### DATA EXTRACT
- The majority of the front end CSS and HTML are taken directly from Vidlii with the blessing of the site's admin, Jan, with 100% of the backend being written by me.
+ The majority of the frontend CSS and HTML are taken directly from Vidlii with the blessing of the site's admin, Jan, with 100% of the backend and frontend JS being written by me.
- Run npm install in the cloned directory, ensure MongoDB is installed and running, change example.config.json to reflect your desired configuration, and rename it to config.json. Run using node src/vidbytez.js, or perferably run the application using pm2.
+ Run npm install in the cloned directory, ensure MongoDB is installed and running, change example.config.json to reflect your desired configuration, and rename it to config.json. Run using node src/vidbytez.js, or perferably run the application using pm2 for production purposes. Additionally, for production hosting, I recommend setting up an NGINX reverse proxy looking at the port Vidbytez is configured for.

--

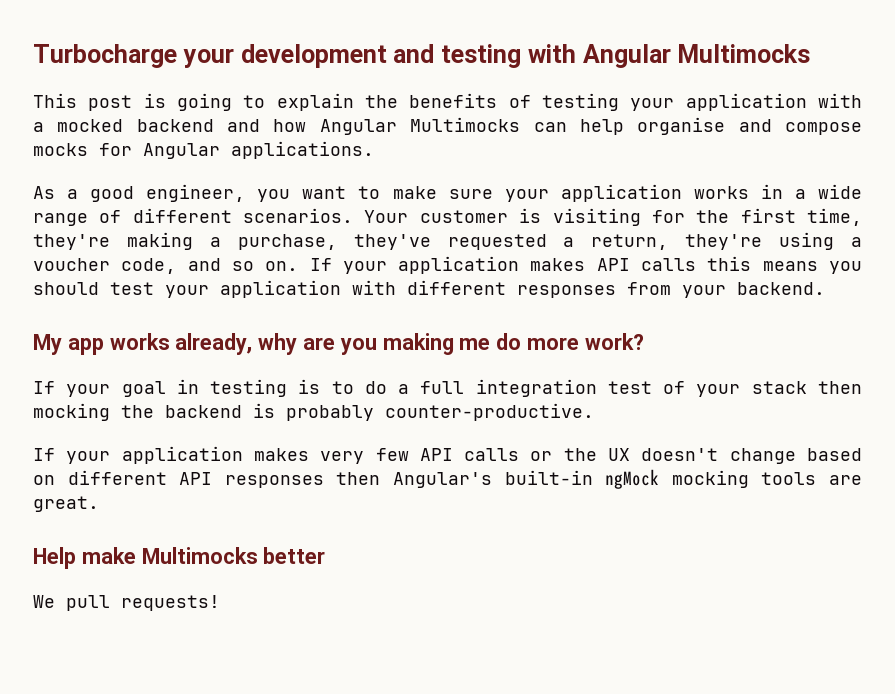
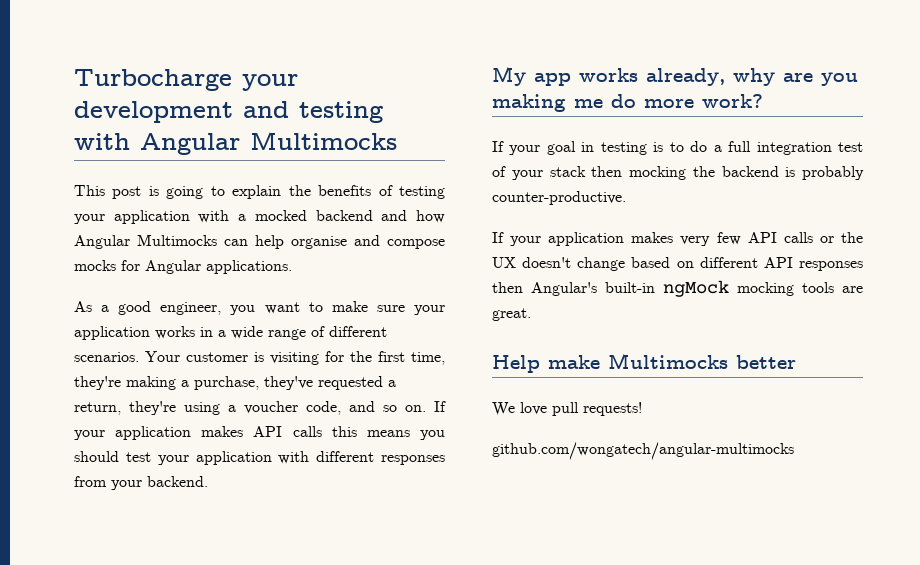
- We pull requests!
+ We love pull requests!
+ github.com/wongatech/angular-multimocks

---

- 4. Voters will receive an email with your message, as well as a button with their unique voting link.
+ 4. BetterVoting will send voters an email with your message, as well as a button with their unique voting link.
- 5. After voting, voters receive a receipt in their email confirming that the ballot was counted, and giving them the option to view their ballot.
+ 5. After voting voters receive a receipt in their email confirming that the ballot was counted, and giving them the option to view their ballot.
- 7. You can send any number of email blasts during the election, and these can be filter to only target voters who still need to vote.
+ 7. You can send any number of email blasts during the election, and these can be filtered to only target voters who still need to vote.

### WORK INSTRUCTIONS
An exact, complete copy of the lines above from the one with "- The majority" through the one with "- Run npm install" is the whole answer.

### EXERCISE OUTPUT
- The majority of the front end CSS and HTML are taken directly from Vidlii with the blessing of the site's admin, Jan, with 100% of the backend being written by me.
+ The majority of the frontend CSS and HTML are taken directly from Vidlii with the blessing of the site's admin, Jan, with 100% of the backend and frontend JS being written by me.
- Run npm install in the cloned directory, ensure MongoDB is installed and running, change example.config.json to reflect your desired configuration, and rename it to config.json. Run using node src/vidbytez.js, or perferably run the application using pm2.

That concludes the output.